» Action item
Copy each line of the entries that contains the word "INCLUIDO".

*** Opening of Data listing ***

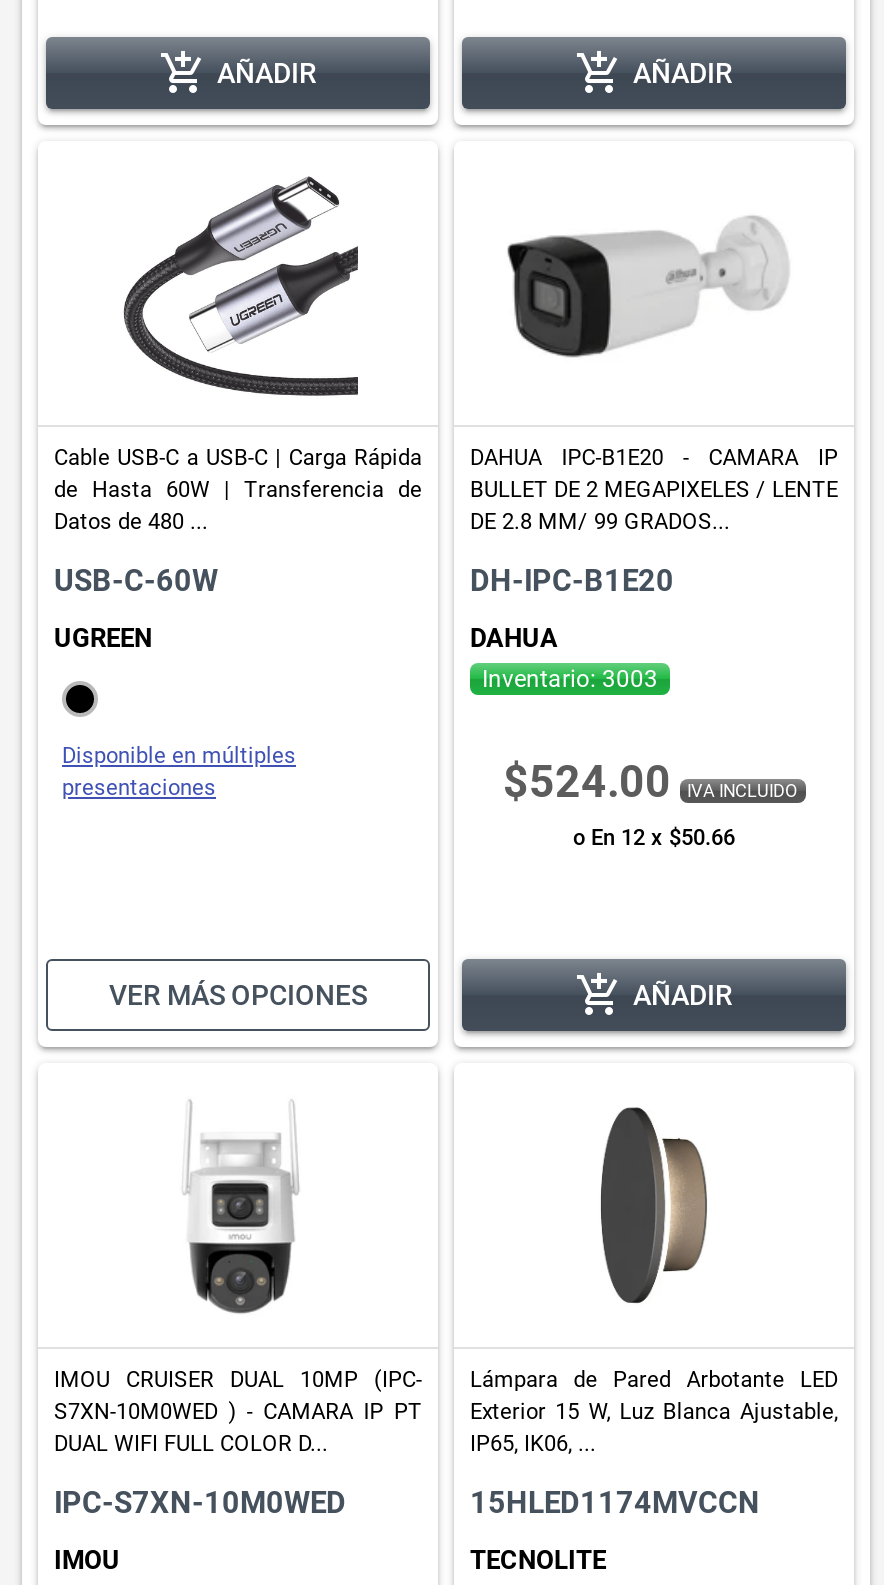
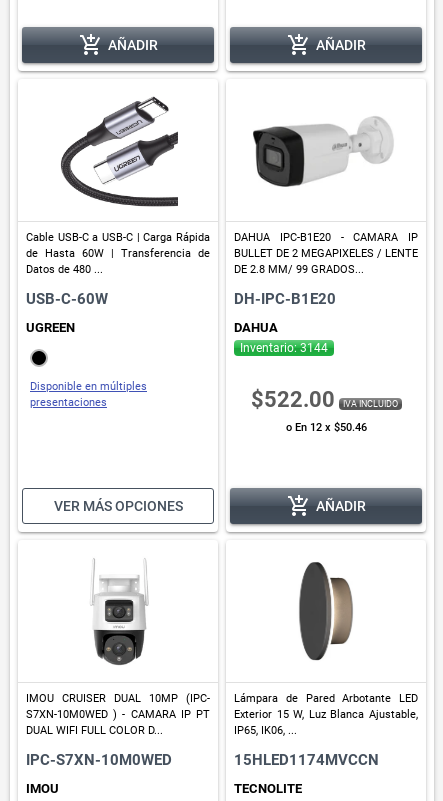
- Inventario: 3003
+ Inventario: 3144

- $524.00 IVA INCLUIDO
+ $522.00 IVA INCLUIDO

- o En 12 x $50.66
+ o En 12 x $50.46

*** Close of Data listing ***

» Solution to this task
- $524.00 IVA INCLUIDO
+ $522.00 IVA INCLUIDO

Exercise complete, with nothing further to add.